The decolonization narrative has reduced Israelis to such a devalued status that even otherwise discerning individuals seem inclined to condone, dismiss, or advocate for acts of violence. This perspective paints Israel as an "imperialist-colonialist" entity, frames Israelis as "settler-colonialists," and argues that Palestinians possess an inherent right to resist and even eliminate what they view as their oppressors. The events of October 7 poignantly illustrated the implications of this belief. Within this narrative, Israelis are often portrayed as "white" or "white-adjacent," while Palestinians are categorized as "people of color."
This prevailing ideology, influential within academic circles but meriting rigorous critique, is a volatile blend of Marxist tenets, Soviet-era propaganda, and age-old anti-Semitic notions that trace back to the Middle Ages and the 19th century.
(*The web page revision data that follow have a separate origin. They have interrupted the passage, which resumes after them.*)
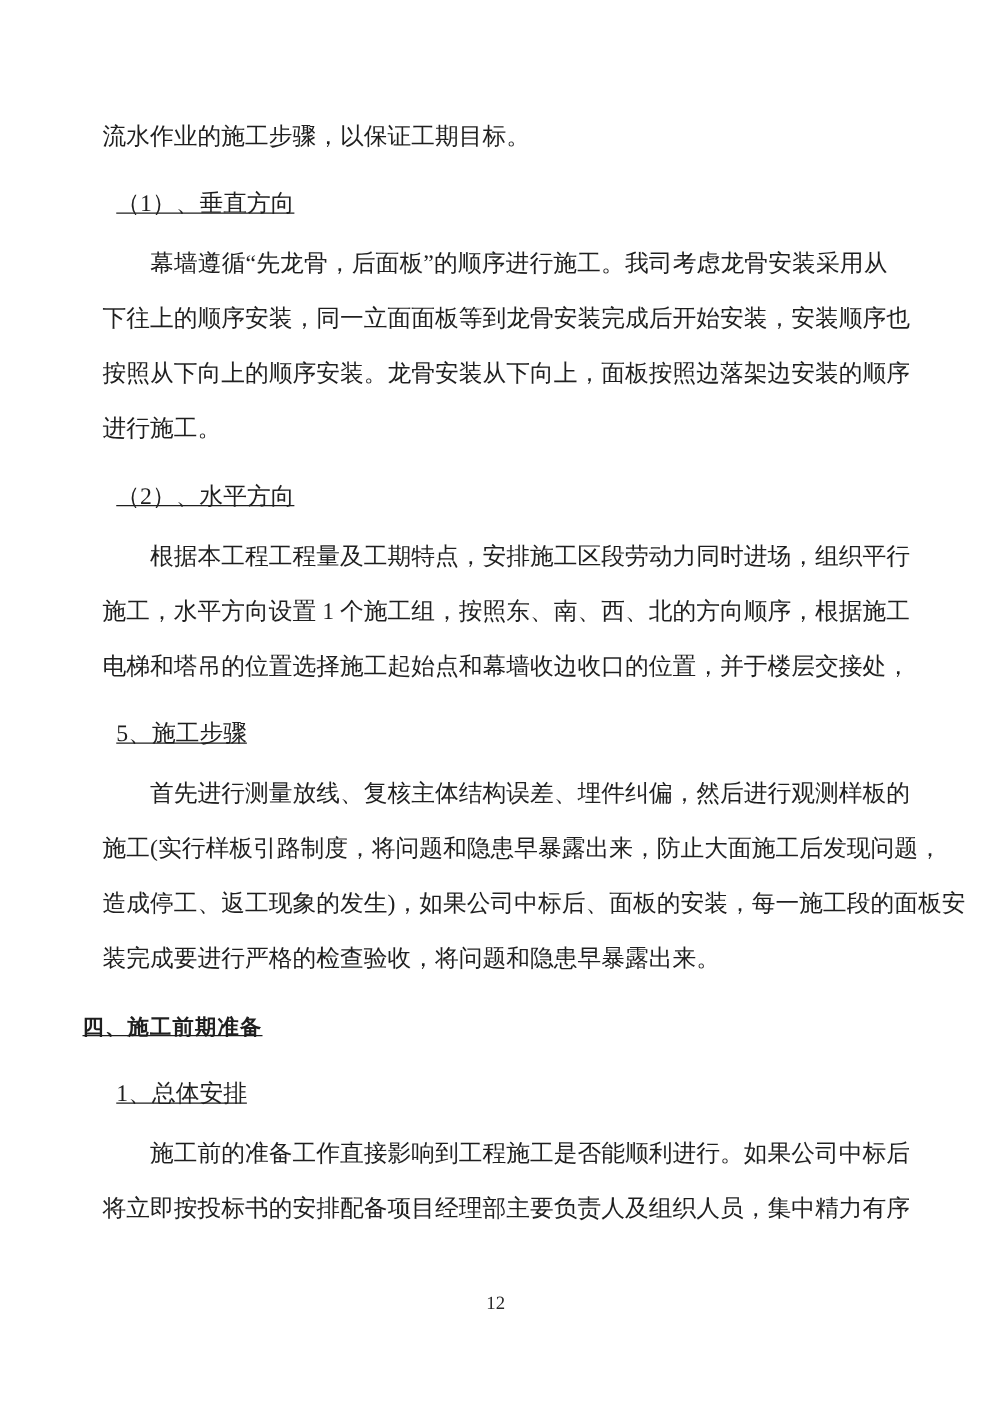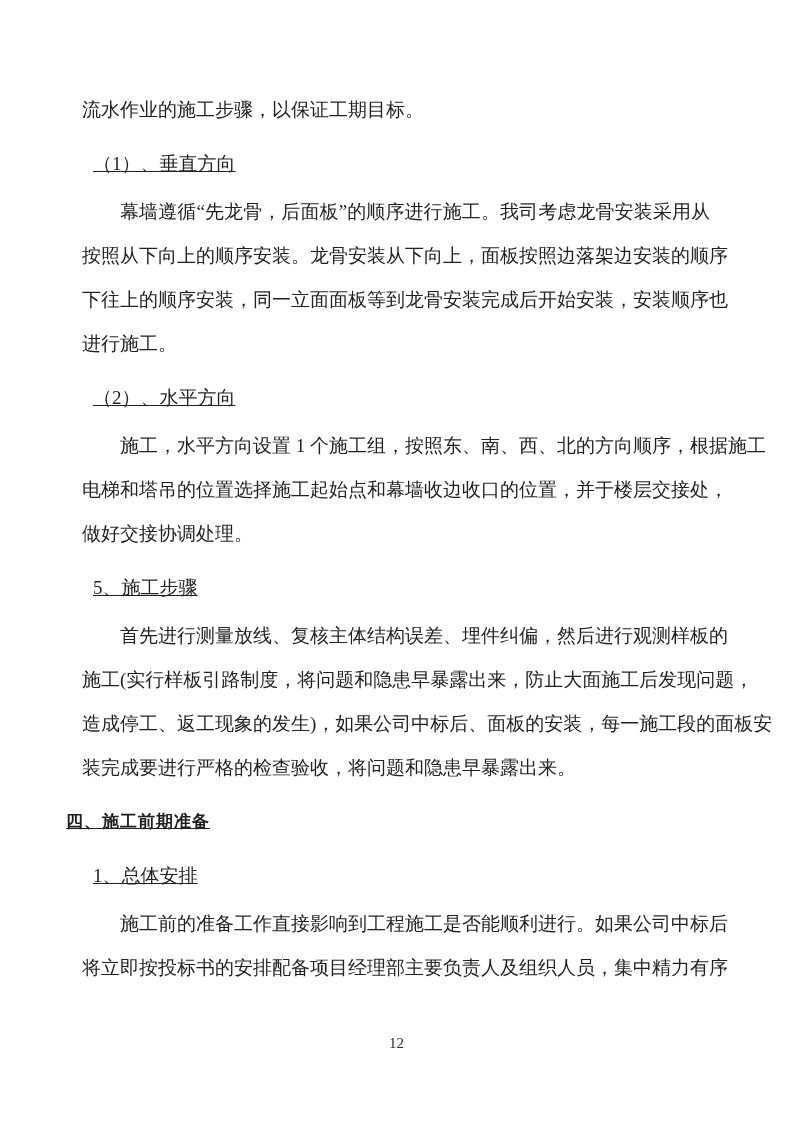"按照从下向上的顺序安装。龙骨安装从下向上，面板按照边落架边安装的顺序" div.line { order: before "下往上的顺序安装，同一立面面板等到龙骨安装完成后开始安装，安装顺序也" -> after "下往上的顺序安装，同一立面面板等到龙骨安装完成后开始安装，安装顺序也" }
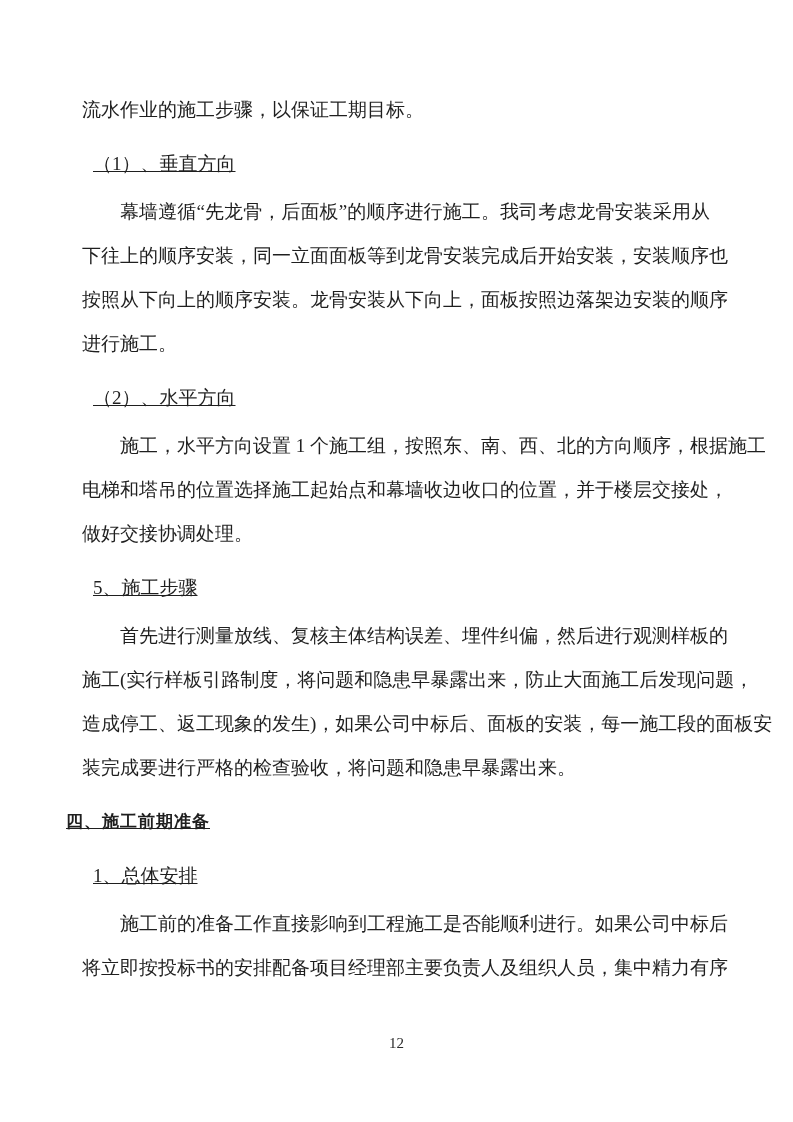"根据本工程工程量及工期特点，安排施工区段劳动力同时进场，组织平行" div.line { html: none -> <div>根据本工程工程量及工期特点，安排施工区段劳动力同时进场，组织平行</div> }
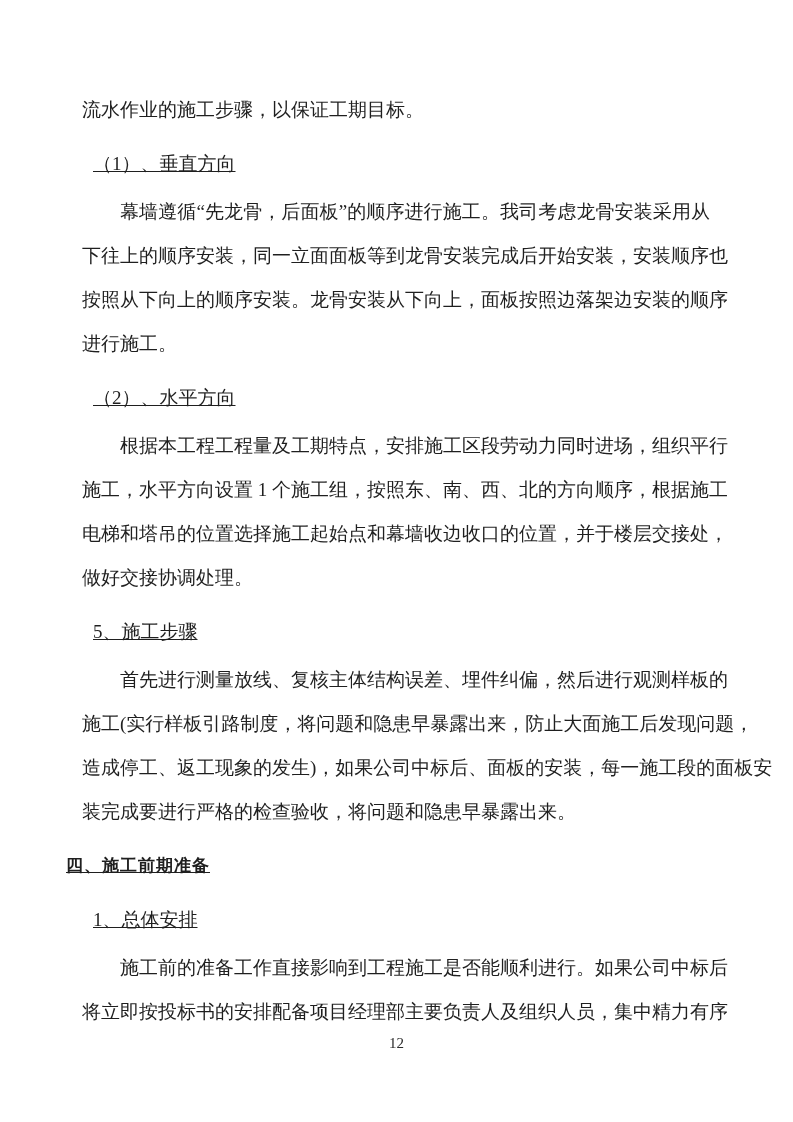"做好交接协调处理。" div.line { html: <div>做好交接协调处理。</div> -> none }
A driving force behind its modern-day traction is the contemporary discourse on identity, which interprets history primarily through a racial lens rooted in the American context. Within this framework, the assertion is that the "oppressed" are virtually incapable of harboring racist views, while the "oppressor" cannot be a target of racism. Thus, Jews are often deemed immune to racism due to perceptions of their "white" status and "privileged" position. This mindset further contends that Jews, being privileged, exploit those less fortunate—whether in the West via "exploitative capitalism" or in the Middle East through "colonialism."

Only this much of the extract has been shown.